Top of Data to process

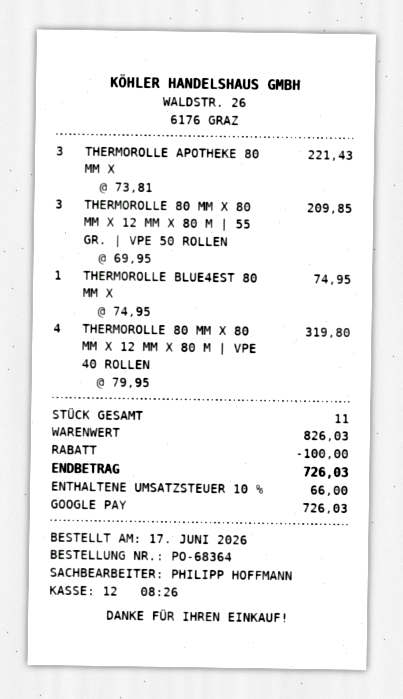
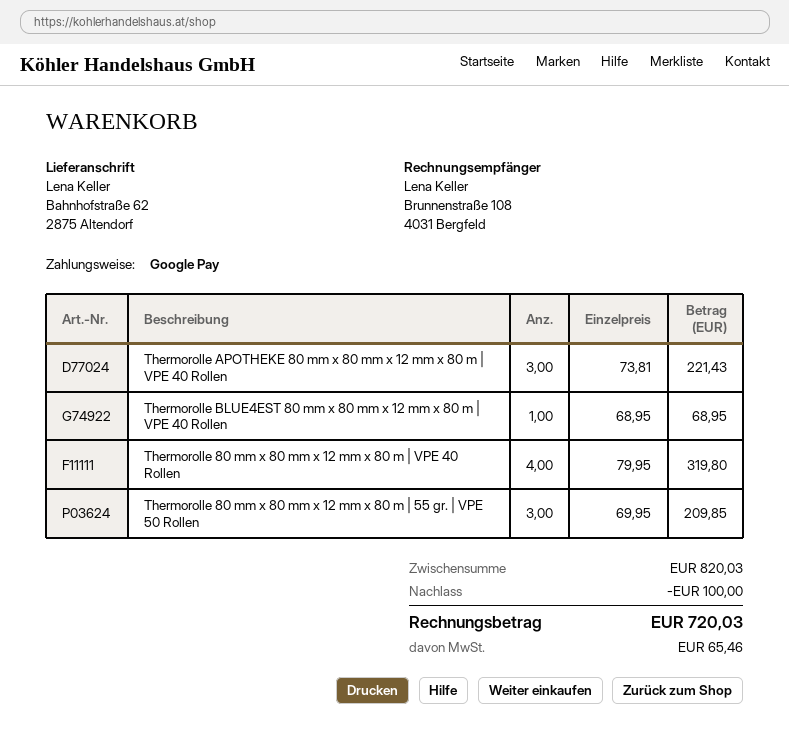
THERMOROLLE BLUE4EST 80 MM X: 1 x 74.95 = 74.95 -> 1 x 68.95 = 68.95
subtotal: 826.03 -> 820.03
tax: 66.00 -> 65.46
total: 726.03 -> 720.03

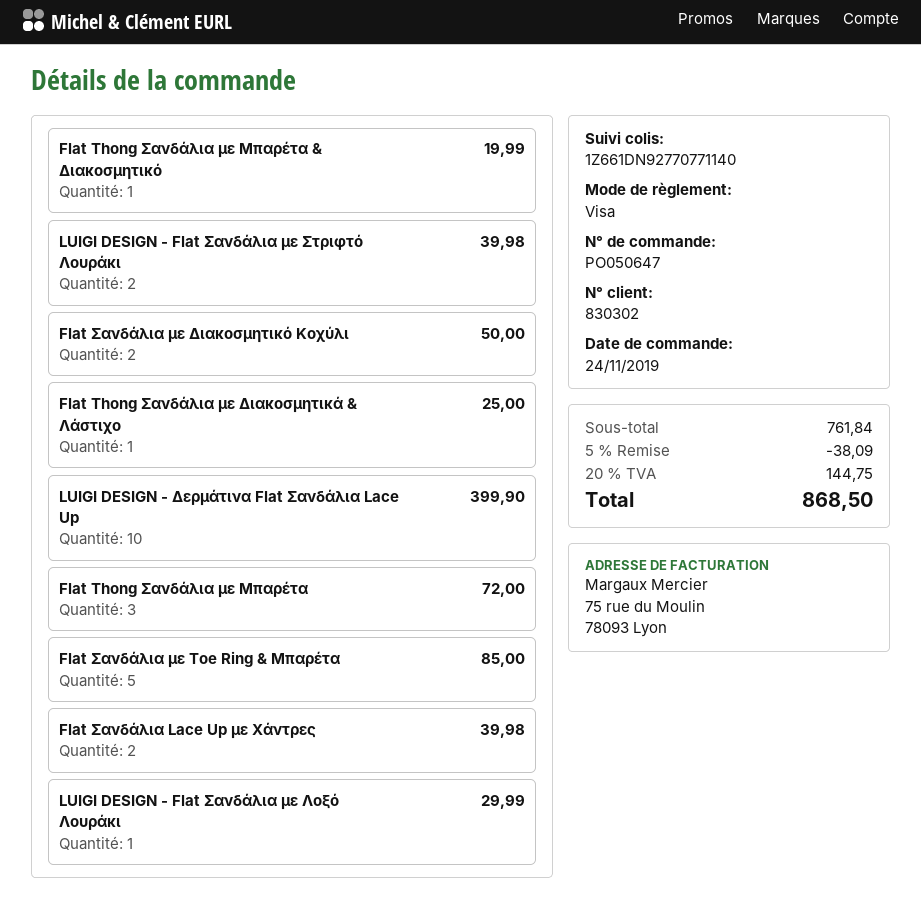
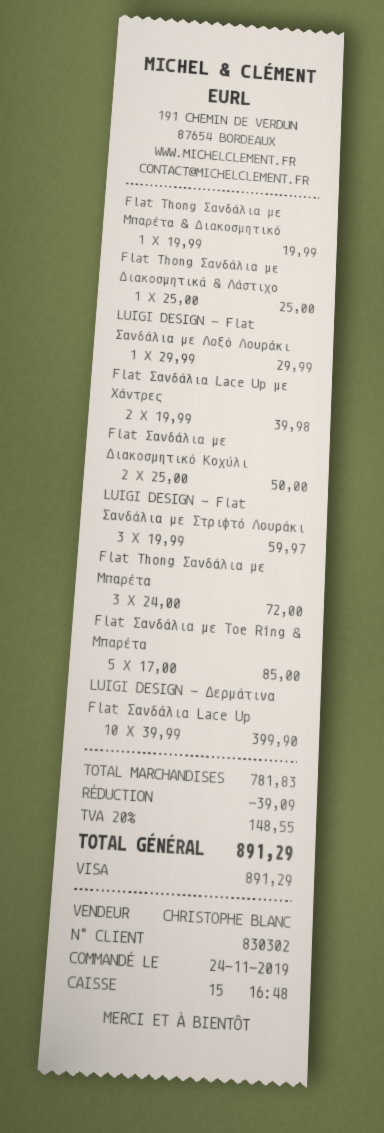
LUIGI DESIGN - Flat Σανδάλια με Στριφτό Λουράκι: 2 for 39.98 -> 3 for 59.97
subtotal: 761.84 -> 781.83
discount: 38.09 -> 39.09
tax: 20% = 144.75 -> 20% = 148.55
total: 868.50 -> 891.29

Bottom of Data to process

_Task statement_: Render the data above verbatim and without pictures.

_Answer space_:
THERMOROLLE BLUE4EST 80 MM X: 1 x 74.95 = 74.95 -> 1 x 68.95 = 68.95
subtotal: 826.03 -> 820.03
tax: 66.00 -> 65.46
total: 726.03 -> 720.03

LUIGI DESIGN - Flat Σανδάλια με Στριφτό Λουράκι: 2 for 39.98 -> 3 for 59.97
subtotal: 761.84 -> 781.83
discount: 38.09 -> 39.09
tax: 20% = 144.75 -> 20% = 148.55
total: 868.50 -> 891.29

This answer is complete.